Most cell in our body have a nucleus. that contain 23 pairs of chromosome structures that hold "genes" which are a series of codes written with nitrogen-containing biological compounds. Each chromosome has two chromatid structures (left and right) connected at the center making an X. Each of the two chromatids have a special protective cap at each end called a telomere. Telomeres function by preventing chromosomes from losing base pair sequences at their ends. They also stop chromosomes from fusing to each other. However, each time a cell divides, some of the telomere is lost (usually 25-200 base pairs per division). The telomere can start off with length of 15,000 base pairs. The longer the telomeres the more times a cell can divide before it dies. Telomere maintenance is controlled by an enzyme called telomerase. Telomerase allow the telomere to maintain structure and in some cases to grow.Which is a good thing in most cases.

However, telomerase is also found in fetal tissues, adult germ cells, and also cancer cells. The connection between cancer research and immortality has not been closer. Since cancer cells are immortal (the HeLa cell lines are a prime example). Telomerase has been detected in cancer cells and is found to be 10-20 times more active than in normal body cells.

So when the authors of the article report that "...increases in cellular telomerase activity..." (pg1053) I do not think about immortality but about expedited mortality through cancer.

This is not to say that there are no benefits to exercise and low fat diet in maintaining organ health. But it is not a panacea for longevity.

There have been other promoters of the “clean living” argument. The following is a list of gurus of the clean living argument. What is unique is not only that these people are all dead (what an argument for internal validity), but that they died earlier than their life-expectancy (at the age that they started their intervention), and they died of the disease that they aimed to ameliorate through their intervention:

• Adelle Davis who often said she never saw anyone get cancer who drank a quart of milk a day, as she did.

• Nathan Pritikin after being diagnosed with heart disease, advocated regular exercise and a low-fat, high-fiber diet.

• Robert Atkins proponent of a high protein, low carbohydrates diet.

• Roy Walford a proponent of caloric restriction as a means to extending life.

• Jim Fixx who championed the health benefits of running and claimed that regular running offered virtual immunity to heart disease.

• Alan Mintz a controversial proponent of using human growth hormone—an anabolic steroid.

Francois Henri "Jack" LaLanne died  in 2011 at the age of 96, due to pneumonia. He is a real hero. According to his family, he had been performing his daily workout routine the day before his death. When he was asked about the difference in public attitude between today and when he first opened his gym decades ago, Jack saw where we were going with our health kick, he said: "Then I was a crackpot and a charlatan, today I am an authority… and believe me I can’t die, it would ruin my image." His image is not ruined because through his death we have realized that mortality is not the fact that we are doing something wrong, but that there is a system of order in the world. Death is the price we pay for living. We do not need to fight death, we need to enhance our life. Exercise, diet and self awareness through meditation is an excellent way to improve the quality of our life. It might enhance our longevity because we are happier. But it will not reverse or stop aging.

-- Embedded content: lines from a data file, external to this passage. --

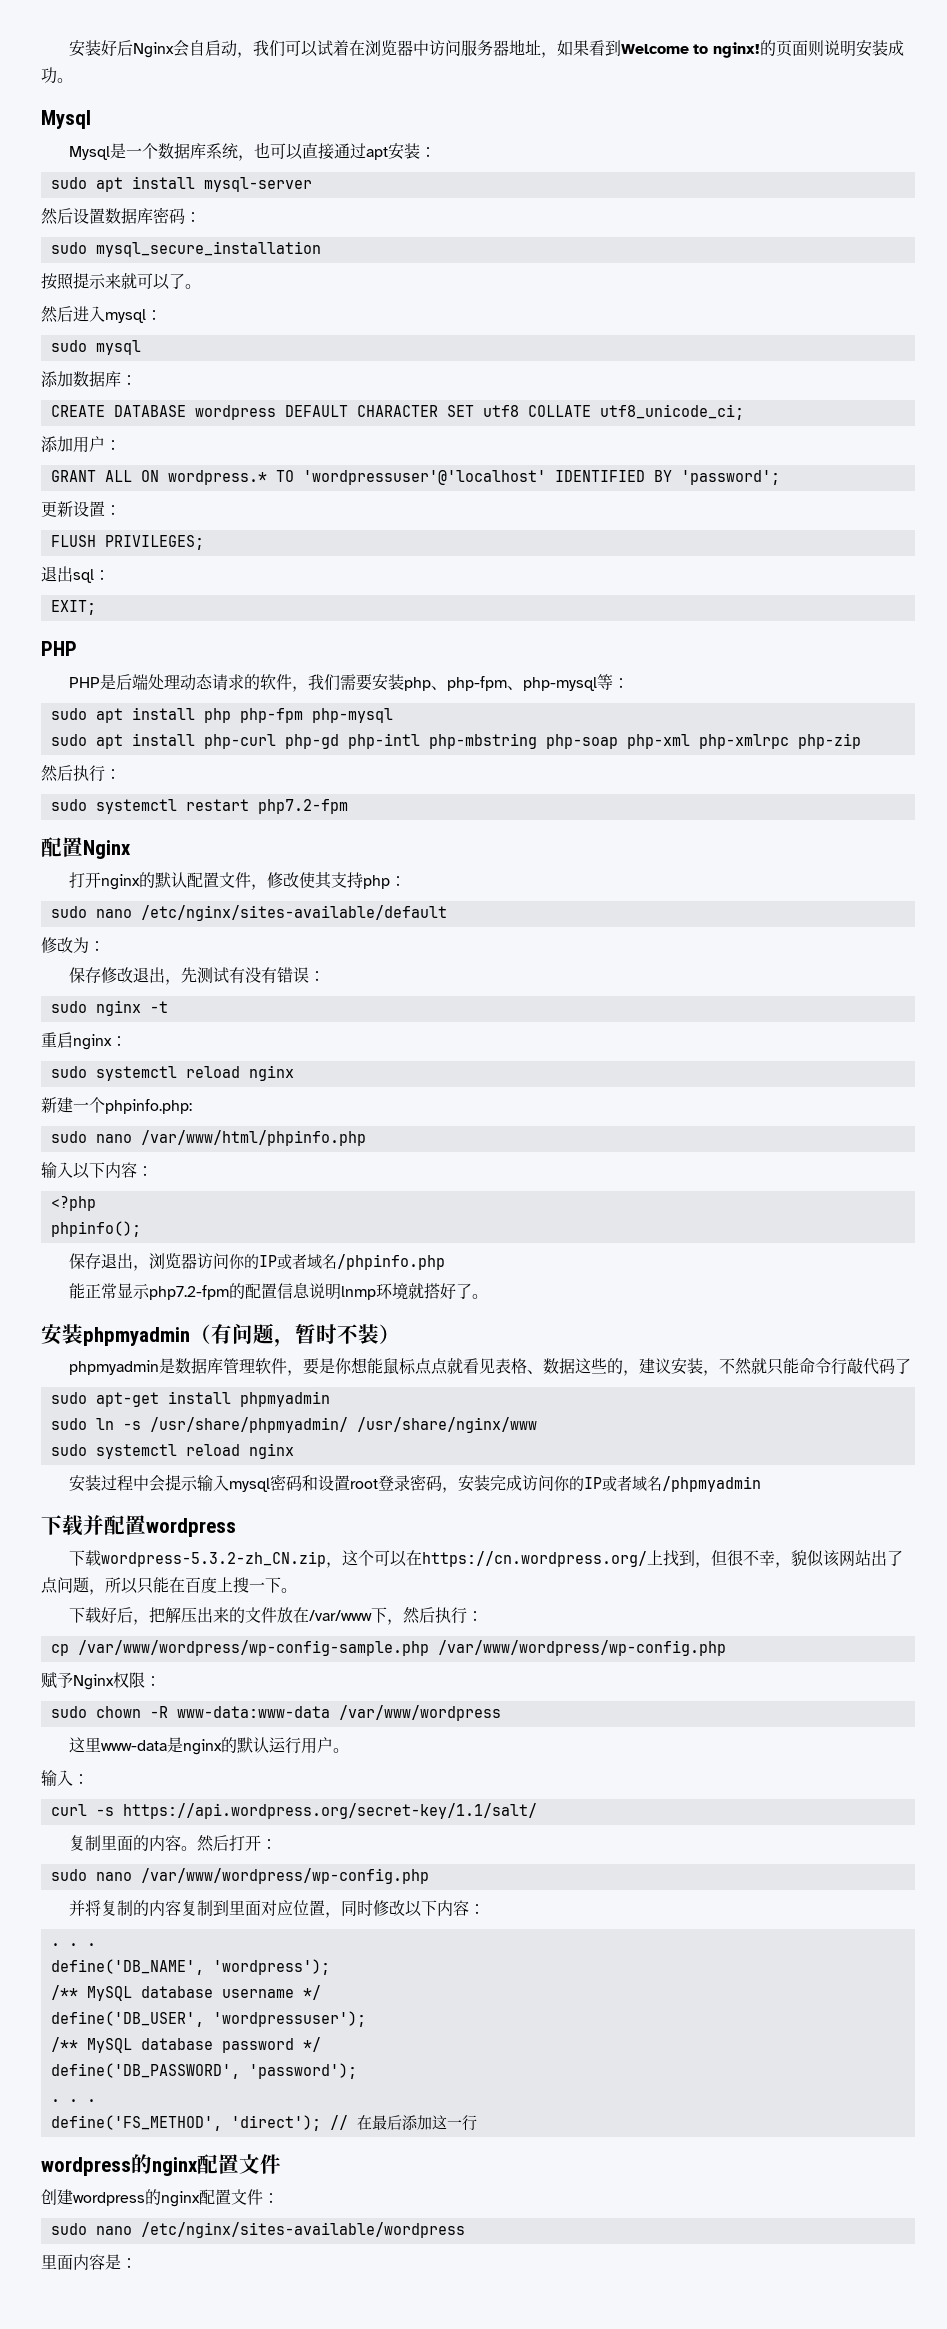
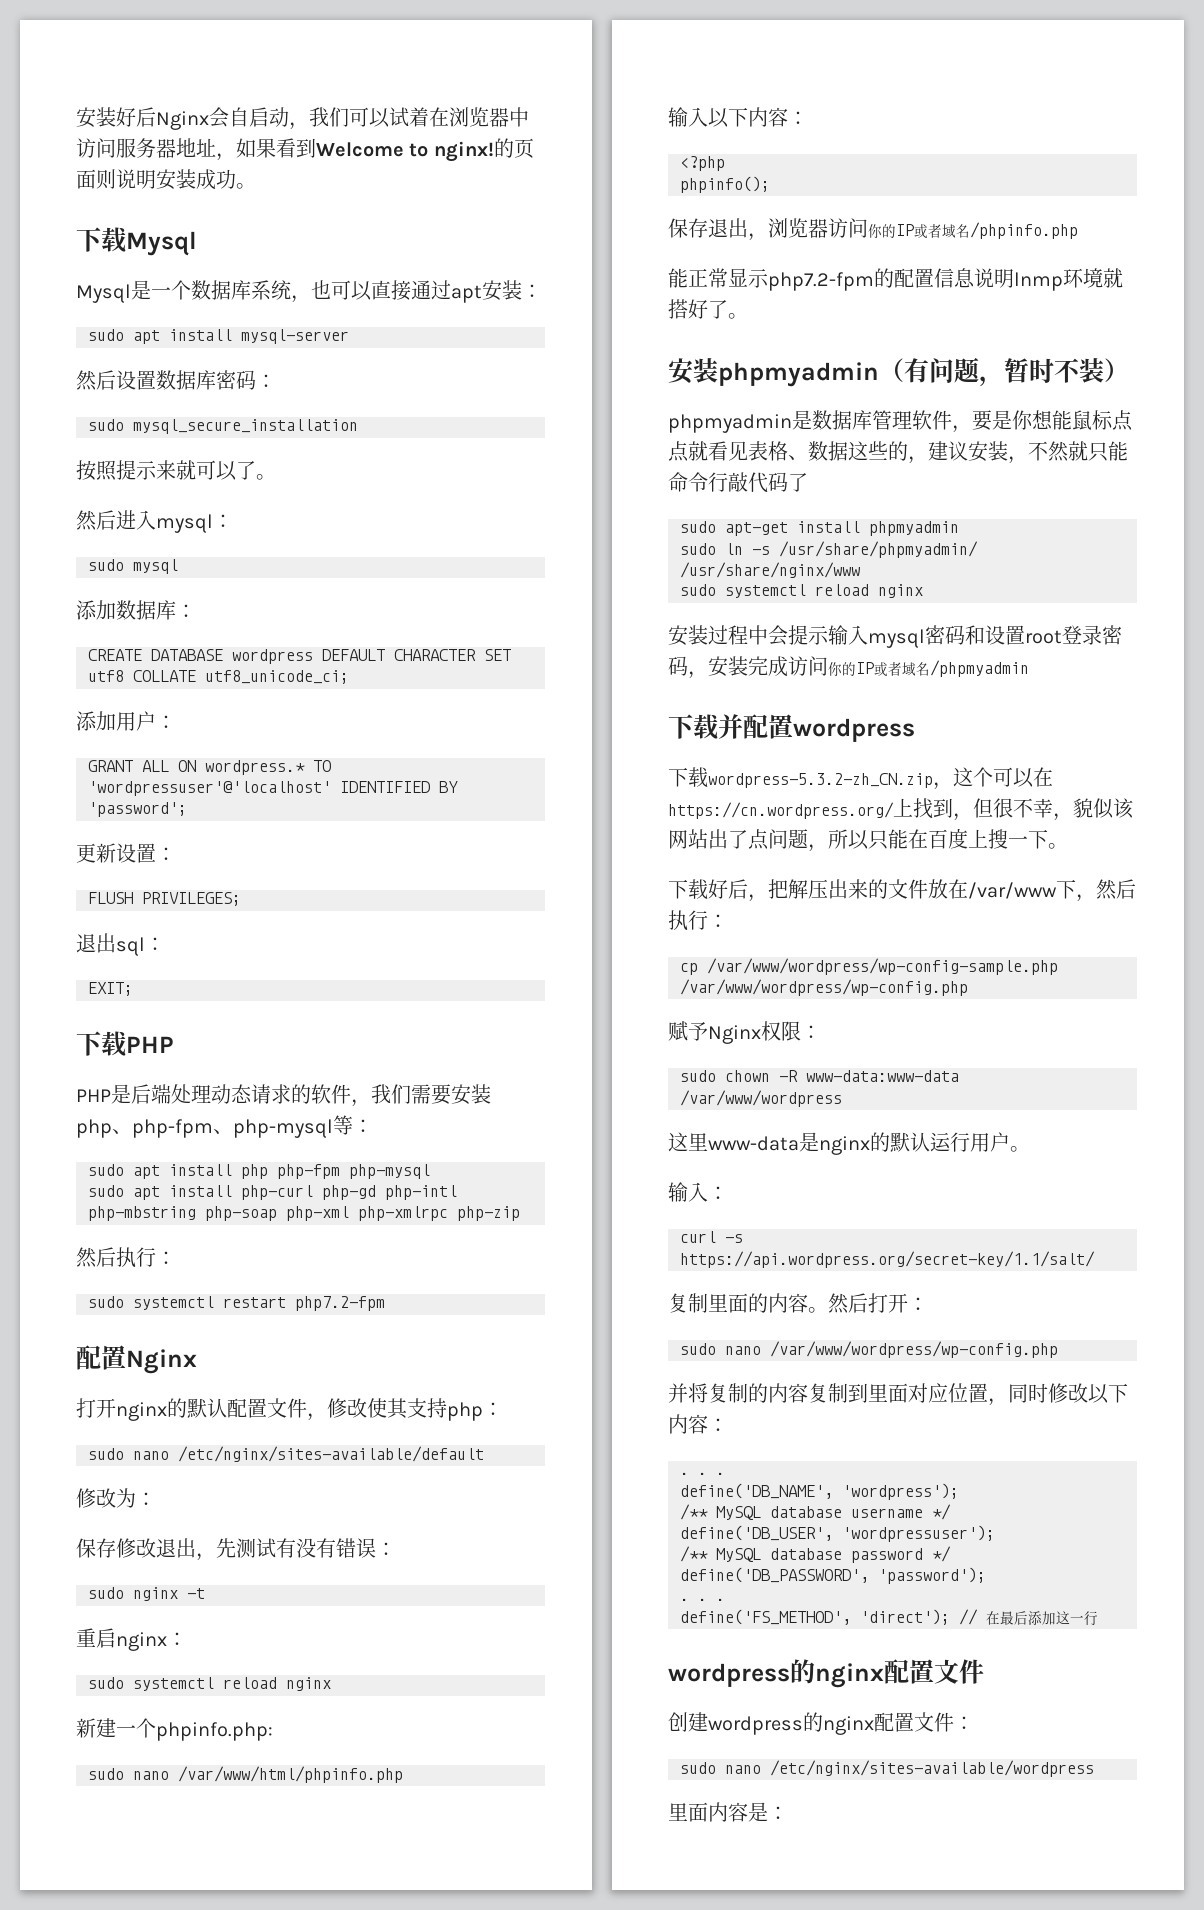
  的页面则说明安装成功。
- Mysql
+ 下载Mysql
  EXIT;
- PHP
+ 下载PHP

The funding for the UCSF pilot project was supported by the U.S. Department of Defense among other entities.

* Dean Ornish, Jue Lin, Jennifer Daubenmier, Gerdi Weidner, Elissa Epel, Colleen Kemp, Mark Jesus M Magbanua, Ruth Marlin, Loren Yglecias,  Peter R Carroll, Elizabeth H Blackburn Increased telomerase activity and comprehensive lifestyle changes: a pilot study.2011. Lancet Oncol, 9, 1048-57.